TASK BRIEF
The copy must hold exactly the lines from the one with "color: #fef9c3 ->" through the end of the listing below, and nothing else, with no pictures.

PROVIDED RECORDS
____
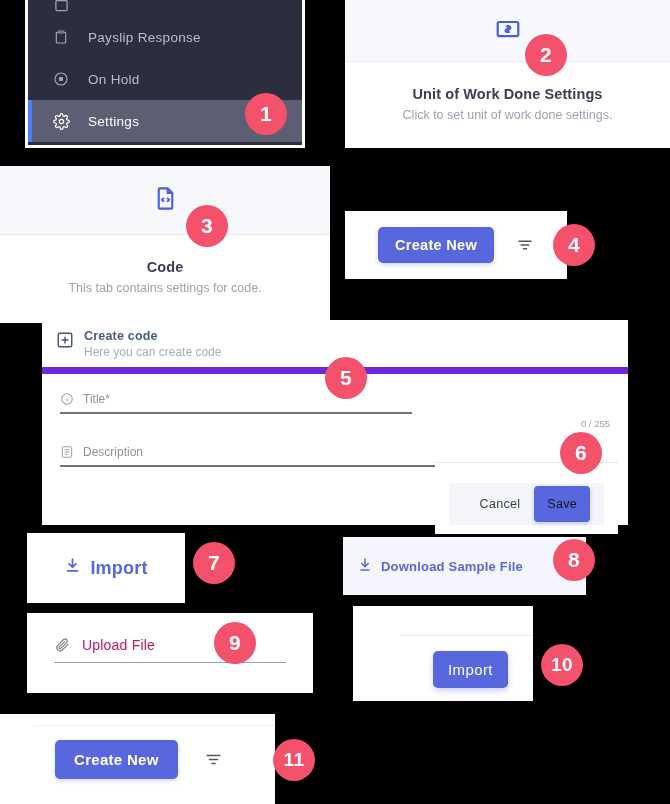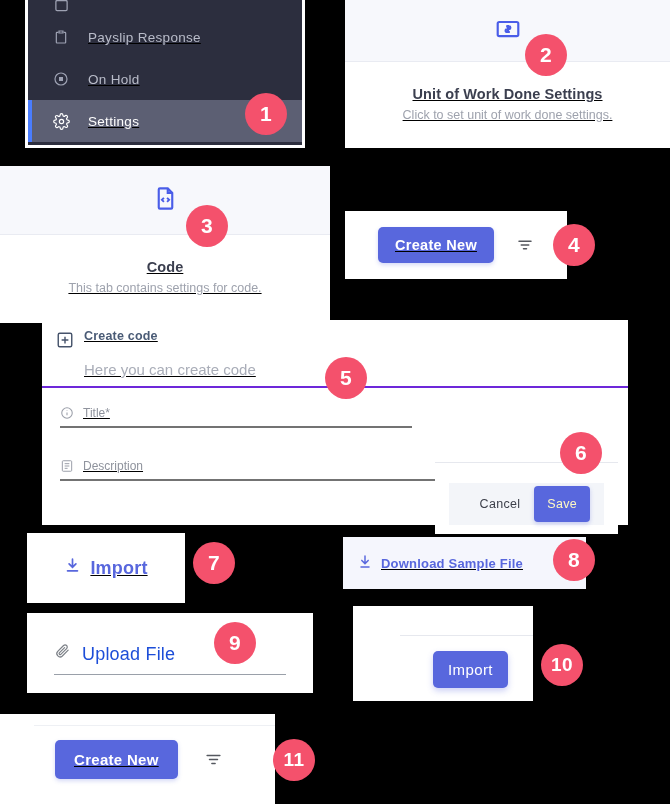"Payslip Response" .panel { text-decoration: underline -> none }
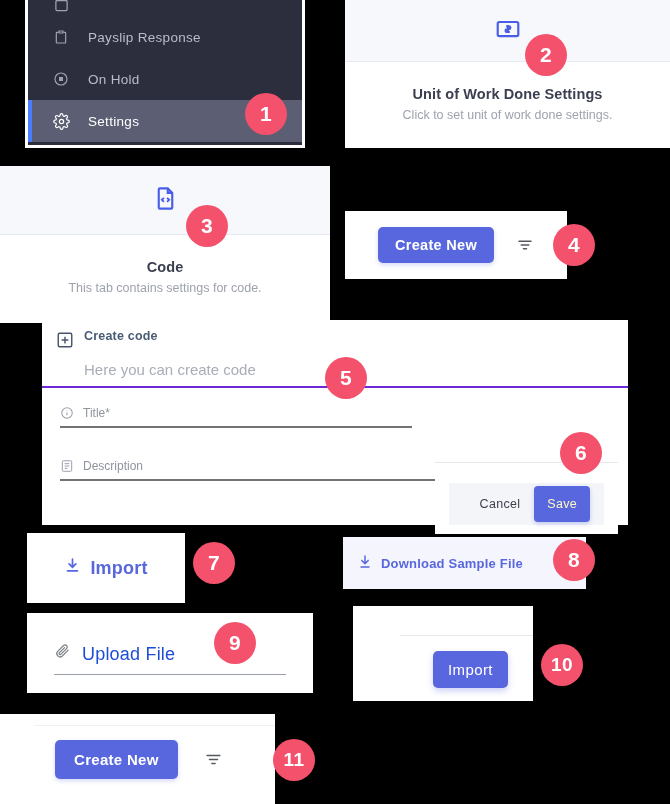"Create code" .form-head { border-bottom: 2px solid #6d28d9 -> 7px solid #6d28d9 }
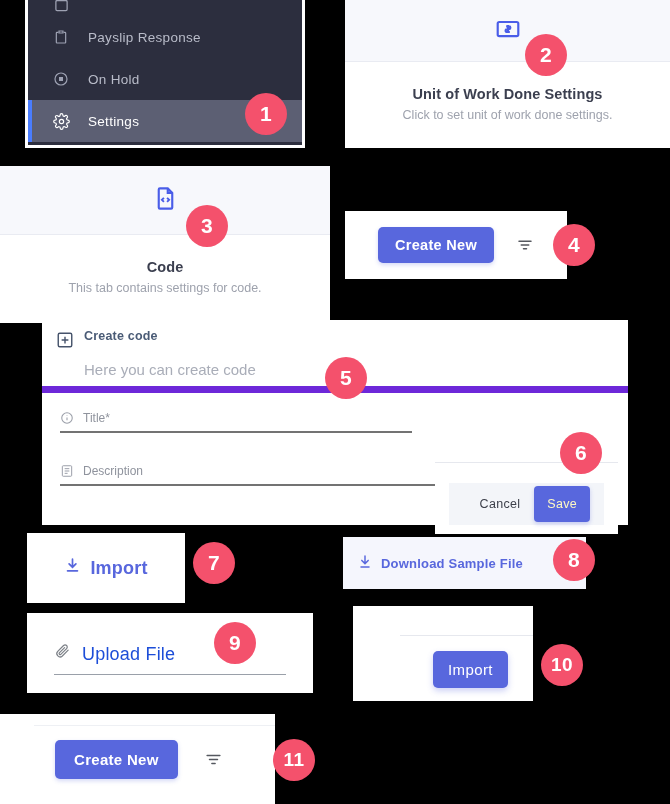"Here you can create code" .fh-sub { font-size: 15px -> 12px; margin-top: 18px -> 2px }
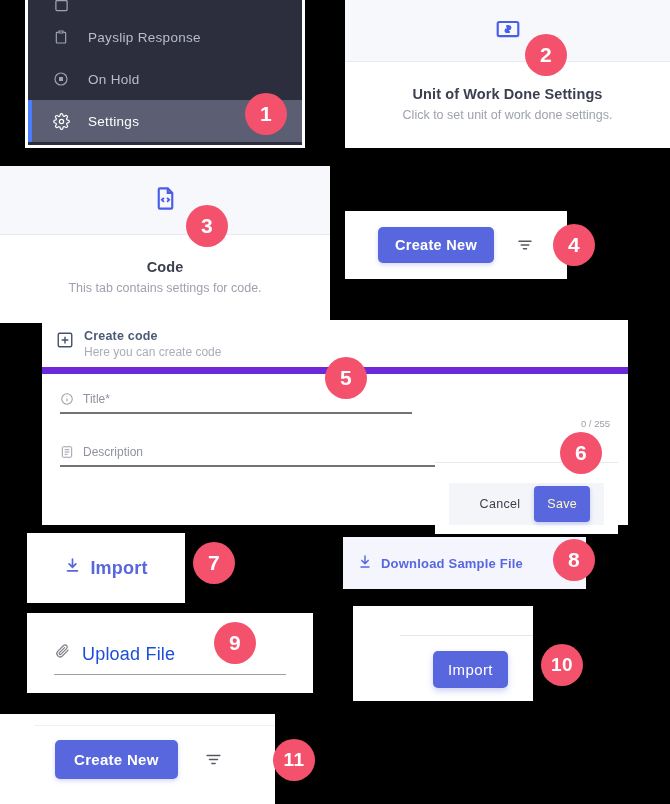"Save" .btn-save { color: #fef9c3 -> #0f172a }
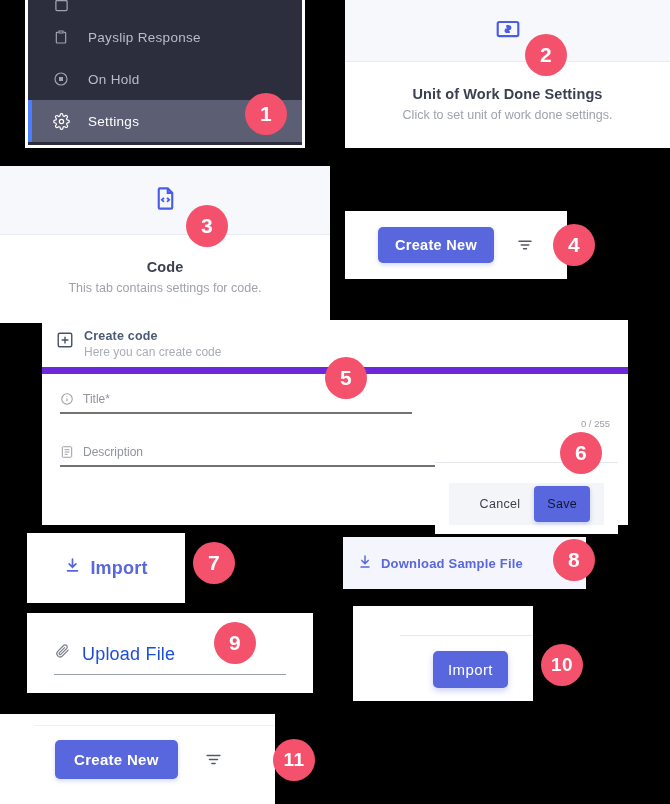"Download Sample File" #panel-sample { height: 52px -> 58px }
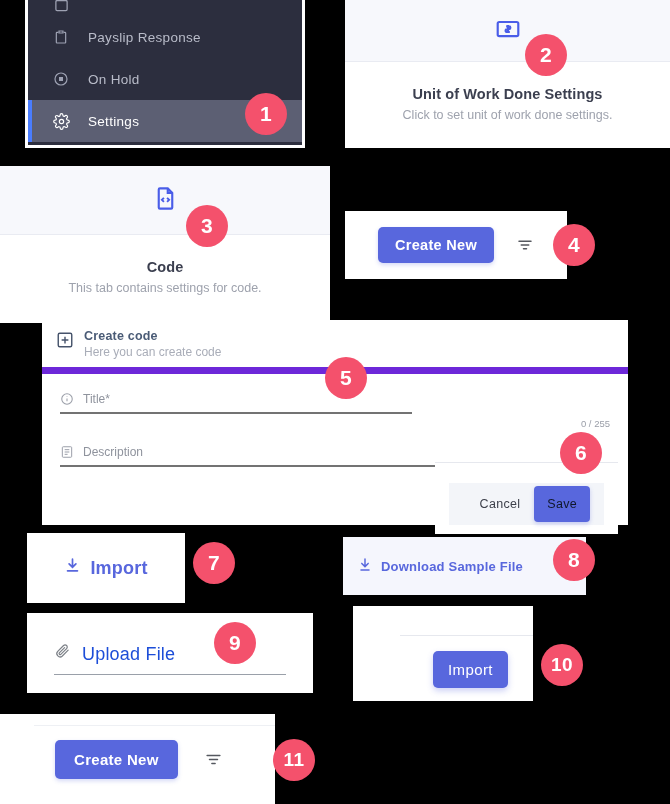"Upload File" .upload-lbl { color: #1d4ed8 -> #be185d; font-size: 18px -> 14px; margin-top: 8px -> none }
____
THE COMPLETED TASK
"Save" .btn-save { color: #fef9c3 -> #0f172a }
"Download Sample File" #panel-sample { height: 52px -> 58px }
"Upload File" .upload-lbl { color: #1d4ed8 -> #be185d; font-size: 18px -> 14px; margin-top: 8px -> none }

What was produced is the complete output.